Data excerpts
= = = =
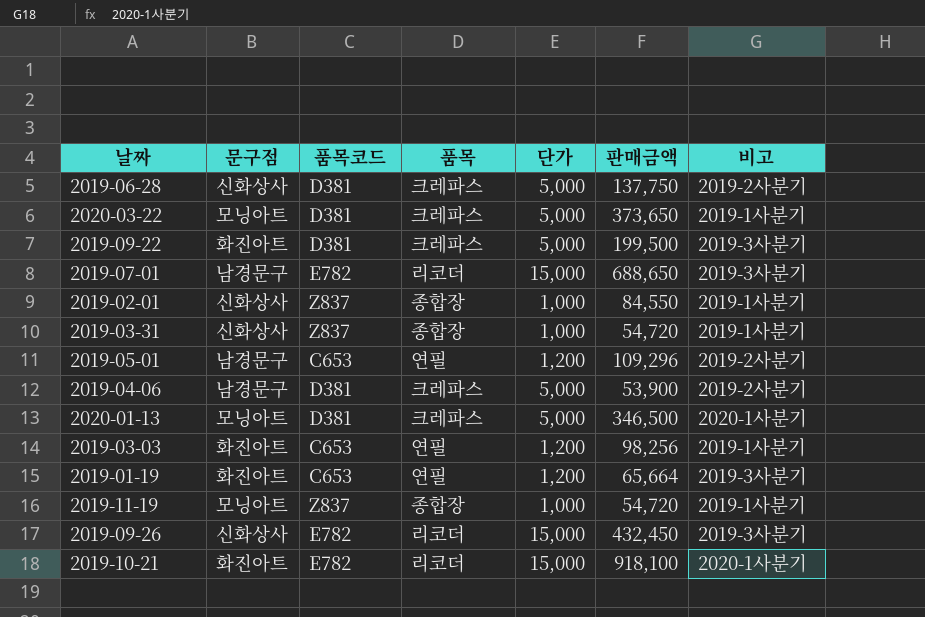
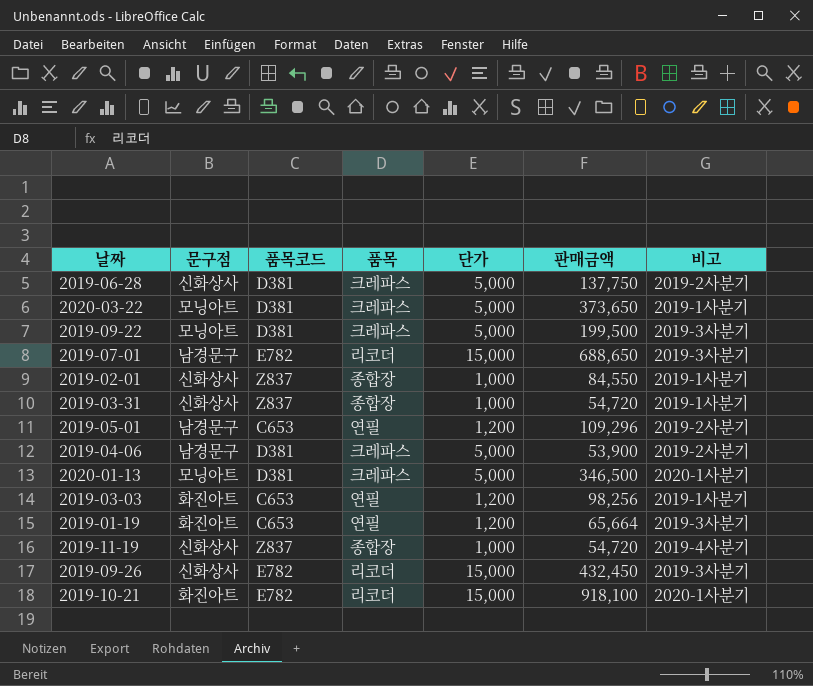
2019-09-22 | 문구점: 화진아트 -> 모닝아트
2019-11-19 | 문구점: 모닝아트 -> 신화상사
2019-11-19 | 비고: 2019-1사분기 -> 2019-4사분기

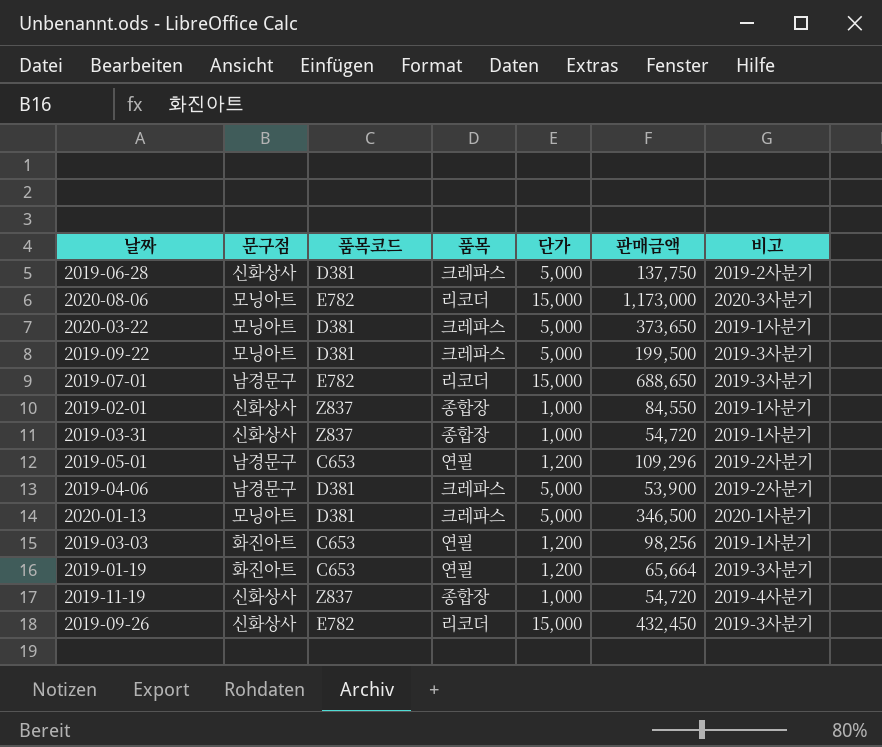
row 2019-10-21: 화진아트 | E782 | 리코더 | 15,000 | 918,100 | 2020-1사분기 -> none
row 2020-08-06: none -> 모닝아트 | E782 | 리코더 | 15,000 | 1,173,000 | 2020-3사분기

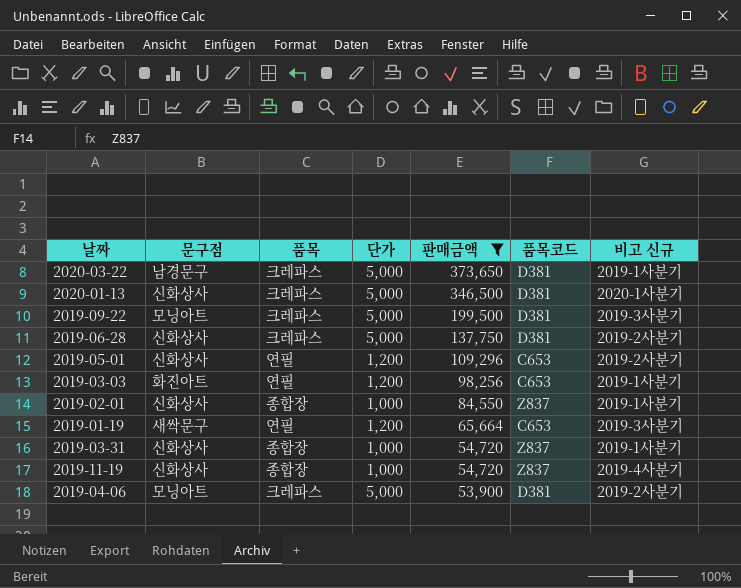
filter: none -> 판매금액 <= 373,650
row order: none -> 판매금액 descending
column 품목코드 | position: 3 -> 6
column name: 비고 -> 비고 신규
2020-03-22 | 문구점: 모닝아트 -> 남경문구
2020-01-13 | 문구점: 모닝아트 -> 신화상사
2019-05-01 | 문구점: 남경문구 -> 신화상사
2019-01-19 | 문구점: 화진아트 -> 새싹문구
2019-04-06 | 문구점: 남경문구 -> 모닝아트

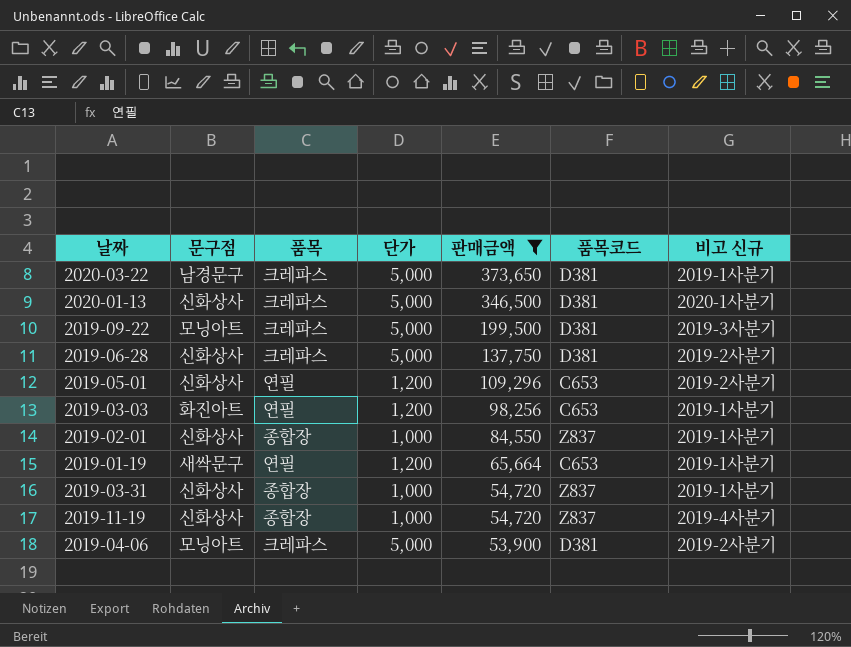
2019-01-19 | 비고 신규: 2019-3사분기 -> 2019-1사분기

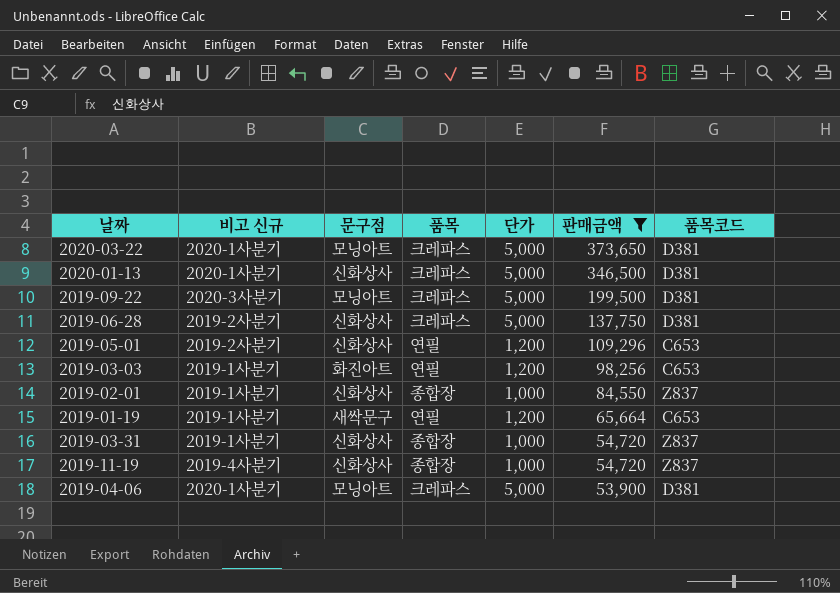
column 비고 신규 | position: 7 -> 2
2020-03-22 | 비고 신규: 2019-1사분기 -> 2020-1사분기
2020-03-22 | 문구점: 남경문구 -> 모닝아트
2019-09-22 | 비고 신규: 2019-3사분기 -> 2020-3사분기
2019-04-06 | 비고 신규: 2019-2사분기 -> 2020-1사분기

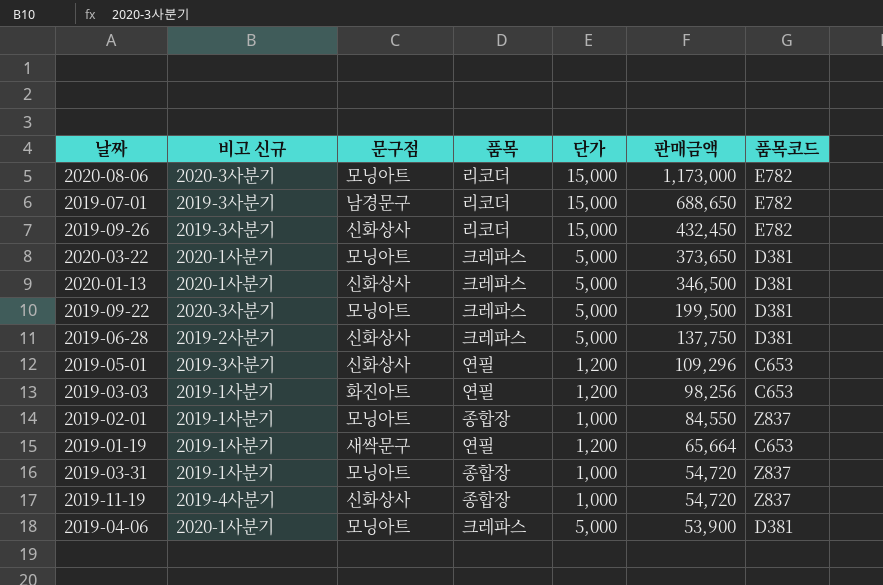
filter: 판매금액 <= 373,650 -> none
2019-05-01 | 비고 신규: 2019-2사분기 -> 2019-3사분기
2019-02-01 | 문구점: 신화상사 -> 모닝아트
2019-03-31 | 문구점: 신화상사 -> 모닝아트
= = = =
Your answer must be an exact repeat of the records above, with no pictures in it.

2019-09-22 | 문구점: 화진아트 -> 모닝아트
2019-11-19 | 문구점: 모닝아트 -> 신화상사
2019-11-19 | 비고: 2019-1사분기 -> 2019-4사분기

row 2019-10-21: 화진아트 | E782 | 리코더 | 15,000 | 918,100 | 2020-1사분기 -> none
row 2020-08-06: none -> 모닝아트 | E782 | 리코더 | 15,000 | 1,173,000 | 2020-3사분기

filter: none -> 판매금액 <= 373,650
row order: none -> 판매금액 descending
column 품목코드 | position: 3 -> 6
column name: 비고 -> 비고 신규
2020-03-22 | 문구점: 모닝아트 -> 남경문구
2020-01-13 | 문구점: 모닝아트 -> 신화상사
2019-05-01 | 문구점: 남경문구 -> 신화상사
2019-01-19 | 문구점: 화진아트 -> 새싹문구
2019-04-06 | 문구점: 남경문구 -> 모닝아트

2019-01-19 | 비고 신규: 2019-3사분기 -> 2019-1사분기

column 비고 신규 | position: 7 -> 2
2020-03-22 | 비고 신규: 2019-1사분기 -> 2020-1사분기
2020-03-22 | 문구점: 남경문구 -> 모닝아트
2019-09-22 | 비고 신규: 2019-3사분기 -> 2020-3사분기
2019-04-06 | 비고 신규: 2019-2사분기 -> 2020-1사분기

filter: 판매금액 <= 373,650 -> none
2019-05-01 | 비고 신규: 2019-2사분기 -> 2019-3사분기
2019-02-01 | 문구점: 신화상사 -> 모닝아트
2019-03-31 | 문구점: 신화상사 -> 모닝아트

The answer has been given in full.